- AVAILABLE RECORDS -
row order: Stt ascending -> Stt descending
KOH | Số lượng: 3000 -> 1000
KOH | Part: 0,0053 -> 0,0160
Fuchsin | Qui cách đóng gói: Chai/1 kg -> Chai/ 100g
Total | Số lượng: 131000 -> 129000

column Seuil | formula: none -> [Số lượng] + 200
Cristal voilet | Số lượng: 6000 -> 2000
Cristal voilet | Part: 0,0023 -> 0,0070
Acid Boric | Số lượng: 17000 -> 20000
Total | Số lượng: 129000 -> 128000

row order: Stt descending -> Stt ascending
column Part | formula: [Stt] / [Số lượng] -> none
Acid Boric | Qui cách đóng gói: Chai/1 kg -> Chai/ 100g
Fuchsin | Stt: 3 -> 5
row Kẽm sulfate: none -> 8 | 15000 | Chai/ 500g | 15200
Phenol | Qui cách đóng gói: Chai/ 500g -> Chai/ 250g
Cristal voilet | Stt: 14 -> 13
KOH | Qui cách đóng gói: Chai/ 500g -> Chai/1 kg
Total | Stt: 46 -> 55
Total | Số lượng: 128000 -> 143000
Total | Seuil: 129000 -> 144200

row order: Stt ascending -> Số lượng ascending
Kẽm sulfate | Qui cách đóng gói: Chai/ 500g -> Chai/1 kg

- WHAT YOU HAVE TO DO -
The lines to set down, exactly and with both ends included, run from the one containing "KOH | Part: 0,0053 -> 0,0160" to the last line of the data above.

- RESPONSE BOX -
KOH | Part: 0,0053 -> 0,0160
Fuchsin | Qui cách đóng gói: Chai/1 kg -> Chai/ 100g
Total | Số lượng: 131000 -> 129000

column Seuil | formula: none -> [Số lượng] + 200
Cristal voilet | Số lượng: 6000 -> 2000
Cristal voilet | Part: 0,0023 -> 0,0070
Acid Boric | Số lượng: 17000 -> 20000
Total | Số lượng: 129000 -> 128000

row order: Stt descending -> Stt ascending
column Part | formula: [Stt] / [Số lượng] -> none
Acid Boric | Qui cách đóng gói: Chai/1 kg -> Chai/ 100g
Fuchsin | Stt: 3 -> 5
row Kẽm sulfate: none -> 8 | 15000 | Chai/ 500g | 15200
Phenol | Qui cách đóng gói: Chai/ 500g -> Chai/ 250g
Cristal voilet | Stt: 14 -> 13
KOH | Qui cách đóng gói: Chai/ 500g -> Chai/1 kg
Total | Stt: 46 -> 55
Total | Số lượng: 128000 -> 143000
Total | Seuil: 129000 -> 144200

row order: Stt ascending -> Số lượng ascending
Kẽm sulfate | Qui cách đóng gói: Chai/ 500g -> Chai/1 kg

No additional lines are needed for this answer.